A little shoptalk
By STEPHANIE HAYES
Published March 23, 2007
CITRUS PARK - Tom Keough Jr. treads through the Sears tool department with a spirited step. He spots a statuesque brunet holding court at the checkout counter.
"Robbie!" he chirps. "She's my tool gal."
Robyn Cancio, a Sears employee in Westfield Citrus Park mall, squeezes Tom.
He wears a World War II ball cap and canary-colored Windbreaker stitched with the words "Old Timer" on the back. At 89, he's a head shorter and a half-dozen decades older than his tool gal. But she doesn't care.
"I'm happy whenever he comes in," Robyn says. "It's boring without him."
- - -
The mall. Some say it's a purveyor of shallow consumerism. A magnet for bored teenagers. A cement money pit.
For Tom, it's joy. Laughter. Belonging. Good coffee.
In another era, people like Tom would have whiled away the hours in a park or a town square, lazily playing cards, feeding sparrows, sharing sugared stories of days gone by.
But this is the new millennium. The town square has air conditioning. Starbucks. Electric hand dryers.
It also has Tom's friends - the coffee vendors. Maintenance workers. Mall management. Security guards. The other regulars.
The mall. It's where you'll find Tom almost every day.
- - -
Sean Wilson, a mall security officer, approaches Tom quickly and leans in close.
"How are you feeling?" he asks, voice laden with concern.
See, Tom had quadruple bypass heart surgery recently. He couldn't come to the mall for a while.
At the mall, people notice when Tom's not around. The soothing stories, the snug hugs, the sly flirtations - like a partner's gentle snore or nighttime noise on the highway, they're deafening when missing.
The employees ask each other about him. Sometimes, they fret about his health.

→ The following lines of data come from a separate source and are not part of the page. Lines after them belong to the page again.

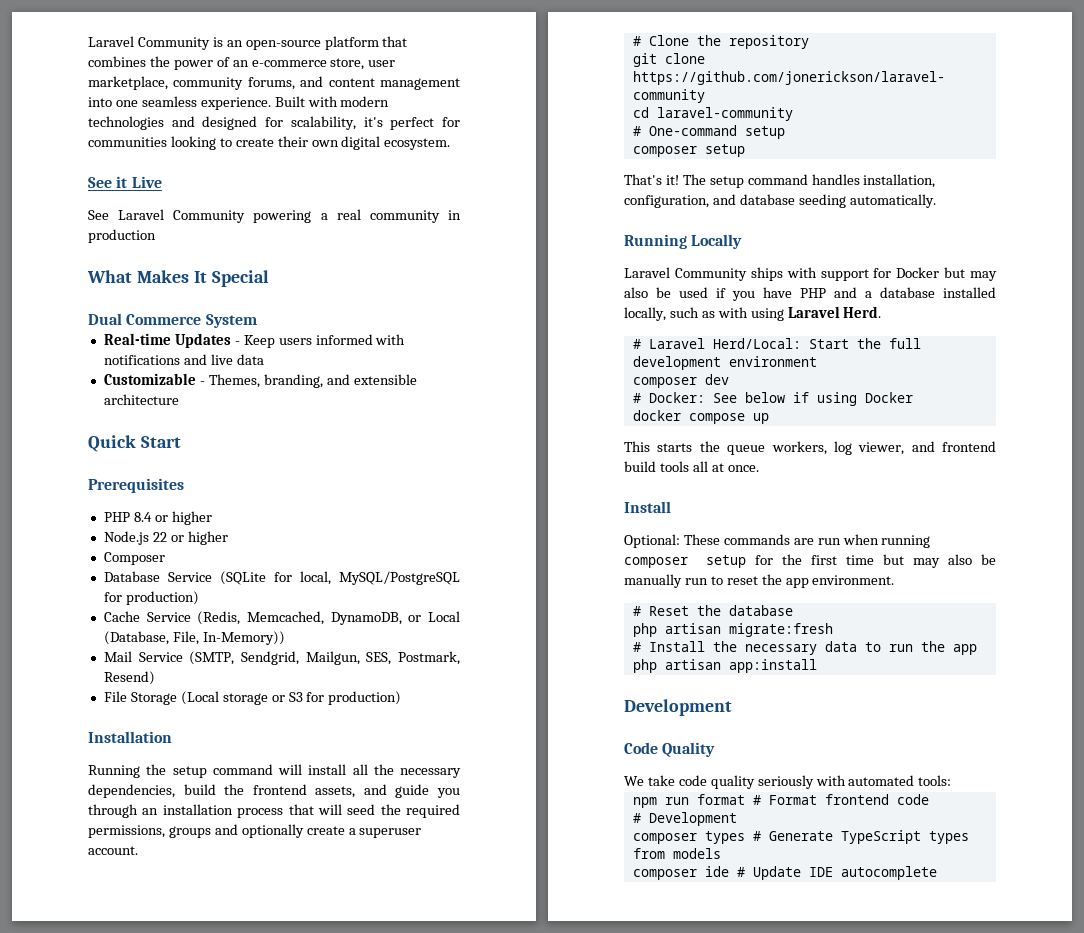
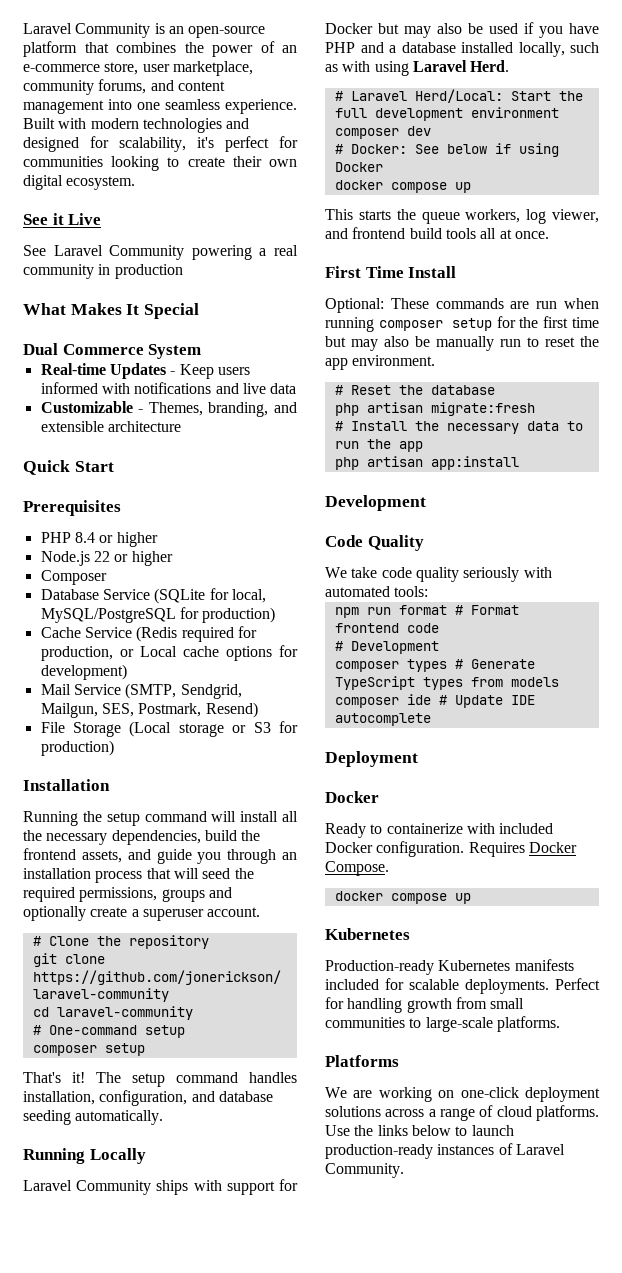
- Cache Service (Redis, Memcached, DynamoDB, or Local (Database, File, In-Memory))
+ Cache Service (Redis required for production, or Local cache options for development)
  This starts the queue workers, log viewer, and frontend build tools all at once.
- Install
+ First Time Install
+ Deployment
+ Docker
+ Ready to containerize with included Docker configuration. Requires Docker Compose.
+ docker compose up
+ Kubernetes
+ Production-ready Kubernetes manifests included for scalable deployments. Perfect for handling growth from small communities to large-scale platforms.
+ Platforms
+ We are working on one-click deployment solutions across a range of cloud platforms. Use the links below to launch production-ready instances of Laravel Community.

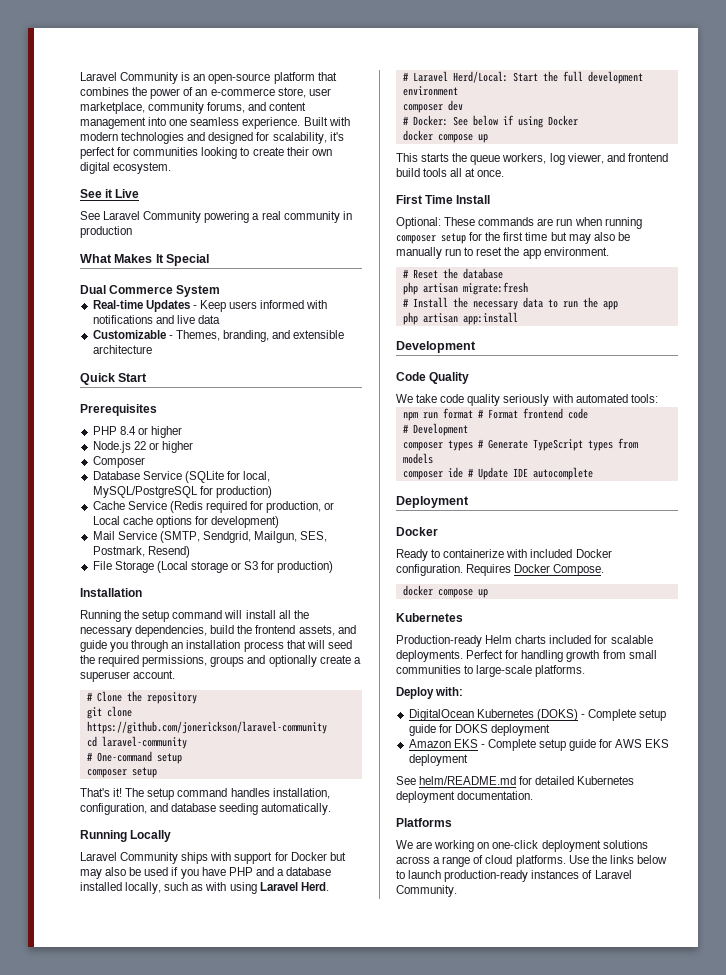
- Production-ready Kubernetes manifests included for scalable deployments.
+ Production-ready Helm charts included for scalable deployments.
+ Deploy with:
+ DigitalOcean Kubernetes (DOKS) - Complete setup guide for DOKS deployment
+ Amazon EKS - Complete setup guide for AWS EKS deployment
+ See helm/README.md for detailed Kubernetes deployment documentation.

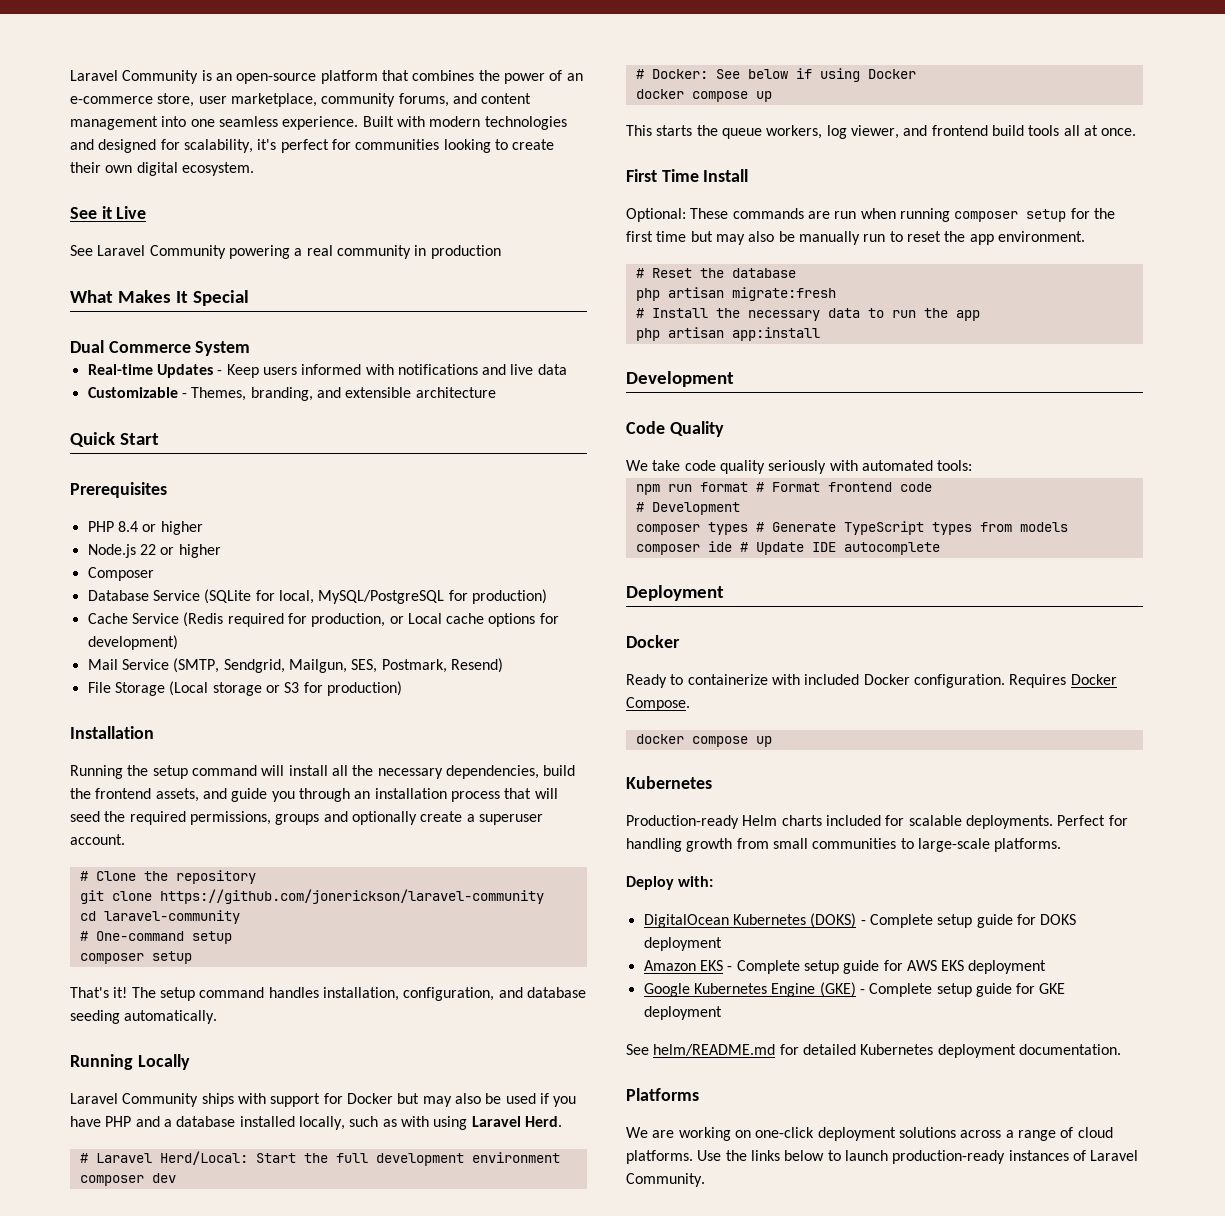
+ Google Kubernetes Engine (GKE) - Complete setup guide for GKE deployment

"When he was in the hospital, I made sure the mall office knew, and they sent him roses," Wilson says.
- - -
Tom takes his stories to the mall.
His Army days in World War II - Belgium, France, Germany, England.
His old summer home in North Carolina. His current home in Odessa.
His church, St. Timothy's Catholic in Lutz, where he was a founding parishioner.
His title of "best pitcher" on his neighborhood baseball team in Gary, Ind.
His Bronze Star. The Battle of the Bulge.
His five children, 13 grandchildren, five great-grandchildren.
His work with phone companies, wrestling with cables and wires in sleet and snow.
His wedding in Ybor City. His honeymoon on Clearwater Beach.
- - -
"Nicole just got back from Australia," Tom says, walking into Stride Rite shoe store.
Nicole Figga's blue eyes shine. The store manager and the mall regular hug with the comfortable closeness of family.
"It's my birthday Tuesday," Tom proudly tells Nicole.
Nicole gasps. "What do you want? Cake? Cookies? I do them all!"
She agrees to bring sweets a week after his birthday. His friends, other military veterans he's met at the mall, are already bringing cake. Might be too many treats in one day. Tom's trying to gain muscle, not more girth around the belly.
"It's lovely, the stories he tells," Nicole says. "Life can be pretty bland without a story here and there."
A smile hits Tom's lips. He's feeling pretty darn good.
"Tom, where's my 20 bucks, dude?"
- - -
Dorothy O'Berry won "Prettiest Girl, "Cutest Girl," "Best Personality," "Ideal Nose," "Ideal Mouth," and "Ideal Smile," in her senior class at Hillsborough High. That was 1939.
That year, she met Tom. Instant fireworks.
"That day, two hearts became one," he says. "My gal, pal, life and wife."
Four years later, they married.
When Uncle Sam took Tom to Ireland for a year, Tom arranged to send Dorothy a dozen roses each month.
She wrote poetry to Tom: "Dearest, because the distance is so wide, I cannot hasten to your side. Because the miles are far and long, I cannot bridge them with a song."
In 2005, Dorothy O'Berry Keough died following hip replacement surgery.
- - -
"Did you talk about how we met, Tom?"
Marianna Tsirkonidis is on her way in to work at Helzberg Diamonds. Tom loads his scrapbooks and military medals into his car in the parking lot.
Marianna slows her hurried pace, stops sipping her iced coffee. There's a memory to share.
The day Tom and Marianna met, Tom sat on a bench outside the food court, making funeral arrangements on his cell phone.
Marianna sat nearby. "I said, 'That's so sad. Is it someone close to you?' He said, 'My wife.' He just looked at me," Marianna recalls. "You had tears in your eyes."
That day, the mall employee and the mall regular became something more.
"Words just didn't mean anything," Tom says. "You just hugged me."